Narasimhan K, Micoine K, Lacôte E, Thorimbert S, Cheung E, Hasenknopf B, Jauch R - Cell Regen (Lond) (2014)

Bottom Line: Polyoxometalates belonging to the Dawson structural class were found to be more potent inhibitors than the Keggin class.Further, organically modified Dawson polyoxometalates were found to be the most potent in inhibiting transcription factor DNA binding activity.The size of the polyoxometalates and its derivitization were found to be the key determinants of their potency.

View Article: PubMed Central - HTML - PubMed

Affiliation: Donnelly Centre for Cellular and Biomolecular Research, University of Toronto, Toronto M5S 3E1, Canada ; Genome Institute of Singapore, 60 Biopolis Street, Buona Vista 138672, Singapore.

ABSTRACT

Background: SOX transcription factors constitute an attractive target class for intervention with small molecules as they play a prominent role in the field of regenerative biomedicine and cancer biology. However, rationally engineering specific inhibitors that interfere with transcription factor DNA interfaces continues to be a monumental challenge in the field of transcription factor chemical biology. Polyoxometalates (POMs) are inorganic compounds that were previously shown to target the high-mobility group (HMG) of SOX proteins at nanomolar concentrations. In continuation of this work, we carried out an assessment of the selectivity of a panel of newly synthesized organo-polyoxometalate hybrids in targeting different transcription factor families to enable the usage of polyoxometalates as specific SOX transcription factor drugs.

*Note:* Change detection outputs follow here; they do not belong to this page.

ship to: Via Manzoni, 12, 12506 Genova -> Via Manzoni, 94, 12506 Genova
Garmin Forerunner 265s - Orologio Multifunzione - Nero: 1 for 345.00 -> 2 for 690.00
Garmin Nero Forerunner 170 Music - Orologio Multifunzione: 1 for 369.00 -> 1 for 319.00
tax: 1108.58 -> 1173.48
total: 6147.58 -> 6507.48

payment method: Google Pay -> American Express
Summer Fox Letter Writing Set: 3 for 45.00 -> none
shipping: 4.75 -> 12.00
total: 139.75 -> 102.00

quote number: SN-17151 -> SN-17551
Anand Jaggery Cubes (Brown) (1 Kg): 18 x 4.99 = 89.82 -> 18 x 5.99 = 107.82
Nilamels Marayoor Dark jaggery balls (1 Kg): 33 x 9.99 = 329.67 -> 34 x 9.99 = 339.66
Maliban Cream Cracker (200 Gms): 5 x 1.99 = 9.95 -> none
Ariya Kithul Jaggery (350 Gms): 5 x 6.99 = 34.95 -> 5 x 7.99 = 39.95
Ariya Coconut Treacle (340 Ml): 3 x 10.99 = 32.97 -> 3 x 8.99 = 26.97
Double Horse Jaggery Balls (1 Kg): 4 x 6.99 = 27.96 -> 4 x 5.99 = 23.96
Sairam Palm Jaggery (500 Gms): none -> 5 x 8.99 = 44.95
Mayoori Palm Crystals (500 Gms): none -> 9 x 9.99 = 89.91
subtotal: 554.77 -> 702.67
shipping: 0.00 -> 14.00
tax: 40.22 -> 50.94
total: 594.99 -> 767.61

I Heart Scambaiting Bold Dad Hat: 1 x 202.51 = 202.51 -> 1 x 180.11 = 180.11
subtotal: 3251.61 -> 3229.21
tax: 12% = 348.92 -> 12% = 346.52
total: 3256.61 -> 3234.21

Results: The residual DNA-binding activities of 15 different transcription factors were measured after treatment with a panel of diverse polyoxometalates. Polyoxometalates belonging to the Dawson structural class were found to be more potent inhibitors than the Keggin class. Further, organically modified Dawson polyoxometalates were found to be the most potent in inhibiting transcription factor DNA binding activity. The size of the polyoxometalates and its derivitization were found to be the key determinants of their potency.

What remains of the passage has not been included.